En algún momento -hay que reconocerlo-, el reinado de don Juan Carlos, quien mantuvo un fuerte carisma durante mucho tiempo, fue un coto vedado para la opinión pública, una especie de intangible en que nadie, por respeto, quería entrar. La vida privada del entonces rey andaba de boca en boca a medio camino entre la revelación y la leyenda, como sucedía igualmente con los próceres en otros países europeos impecablemente democráticos -Mitterrand ocultó su vida amorosa, gran parte de sus correrías políticas y hasta su propia enfermedad mortal- mientras los medios franceses callaban, pero eran otros tiempos. Hoy en la política no hay magia ni reverencial discreción: todo está a la luz en tributo a una recién conquistada transparencia, que no tiene vuelta atrás.
Fue la progresiva iluminación de la vidriosa realidad la que hizo aconsejable -así lo entendieron unos cuantos prohombres del país- la abdicación de don Juan Carlos en junio de 2014 para no dañar irremediablemente la monarquía. Ciertas correrías habían tenido demasiada trascendencia y el pacto de silencio se había roto hacía ya tiempo. Don Felipe, muy bien preparado y quien había dado pruebas de su capacidad, tomó el relevo, y ciertamente ha conseguido recuperar el crédito para la institución; además de modernizarla, ha apartado a don Juan Carlos, le ha retirado su retribución, y él mismo ha renunciado simbólicamente a cualquier herencia que pudiera corresponderle. De todos modos, como es natural, la justicia no puede permanecer impasible ante ciertas evidencias que parecen mostrar que el rey emérito podría haberse visto implicado en delitos de tráfico de influencias después de su abdicación, cuando su persona ya no era inviolable según la Constitución.

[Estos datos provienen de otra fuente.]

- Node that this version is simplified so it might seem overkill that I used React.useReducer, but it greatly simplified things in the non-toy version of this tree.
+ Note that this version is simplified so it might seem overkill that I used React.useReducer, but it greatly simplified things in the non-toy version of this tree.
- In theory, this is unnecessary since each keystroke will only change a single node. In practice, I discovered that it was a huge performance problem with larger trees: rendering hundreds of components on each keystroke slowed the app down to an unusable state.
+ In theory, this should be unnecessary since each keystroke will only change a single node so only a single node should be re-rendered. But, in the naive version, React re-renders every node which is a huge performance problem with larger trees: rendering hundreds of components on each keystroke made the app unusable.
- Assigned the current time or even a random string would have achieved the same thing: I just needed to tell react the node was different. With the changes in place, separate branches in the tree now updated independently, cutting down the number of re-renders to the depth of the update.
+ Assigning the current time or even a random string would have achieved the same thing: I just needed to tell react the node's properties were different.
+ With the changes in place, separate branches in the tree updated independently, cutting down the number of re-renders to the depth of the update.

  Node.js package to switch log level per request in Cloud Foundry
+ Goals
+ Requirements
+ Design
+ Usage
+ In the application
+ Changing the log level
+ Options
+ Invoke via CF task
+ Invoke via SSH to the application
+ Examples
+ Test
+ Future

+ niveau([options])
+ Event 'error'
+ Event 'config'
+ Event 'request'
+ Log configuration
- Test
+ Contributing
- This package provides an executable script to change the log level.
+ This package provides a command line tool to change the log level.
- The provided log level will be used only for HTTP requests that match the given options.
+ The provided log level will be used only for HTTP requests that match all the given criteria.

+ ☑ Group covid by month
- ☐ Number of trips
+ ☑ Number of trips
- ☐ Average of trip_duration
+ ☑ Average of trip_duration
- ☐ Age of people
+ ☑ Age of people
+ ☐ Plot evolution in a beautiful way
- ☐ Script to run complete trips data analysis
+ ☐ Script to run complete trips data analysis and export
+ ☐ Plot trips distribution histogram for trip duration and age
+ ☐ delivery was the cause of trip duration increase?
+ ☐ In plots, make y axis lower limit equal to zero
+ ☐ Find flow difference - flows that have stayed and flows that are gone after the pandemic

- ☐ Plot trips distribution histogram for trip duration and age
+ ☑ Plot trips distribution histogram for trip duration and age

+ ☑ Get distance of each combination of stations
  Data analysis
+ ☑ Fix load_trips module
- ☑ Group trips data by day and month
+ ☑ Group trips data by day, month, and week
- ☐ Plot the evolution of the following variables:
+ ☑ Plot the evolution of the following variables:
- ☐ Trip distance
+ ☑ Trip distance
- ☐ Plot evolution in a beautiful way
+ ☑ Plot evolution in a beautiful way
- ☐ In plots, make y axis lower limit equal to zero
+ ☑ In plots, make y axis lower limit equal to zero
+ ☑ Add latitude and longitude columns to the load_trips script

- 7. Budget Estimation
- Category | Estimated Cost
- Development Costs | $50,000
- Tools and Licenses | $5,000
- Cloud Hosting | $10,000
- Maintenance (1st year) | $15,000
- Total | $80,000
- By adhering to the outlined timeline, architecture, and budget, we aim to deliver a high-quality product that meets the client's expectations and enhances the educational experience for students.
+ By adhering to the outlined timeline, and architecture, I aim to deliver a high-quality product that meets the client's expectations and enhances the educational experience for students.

El juez de la Audiencia Nacional Diego de Egea ya investigó cierto cobro de comisiones mencionado por Corinna Larsen y dictó en septiembre de 2018 un auto de sobreseimiento provisional por considerar que concurría falta de credibilidad en la denunciante, prescripción de los posibles delitos fiscales y ausencia de indicios de criminalidad. Pese a tal sobreseimiento, un fiscal suizo, Yves Bertossa, ha seguido la pista a las cuentas donde se alojan las comisiones abonadas al rey emérito, parte de las cuales fueron transferidas a Larsen. Es muy lógico que la fiscal general del Estado haya encargado al número dos de la Fiscalía, Juan Ignacio Campos, que lo es del Supremo, nuevas investigaciones que aclaren lo ocurrido. Al parecer, don Juan Carlos reside ahora en el extranjero, pero si hubiera cuentas que rendir, no tendría más remedio que regresar para enfrentarse a las responsabilidades que hubiera podido contraer.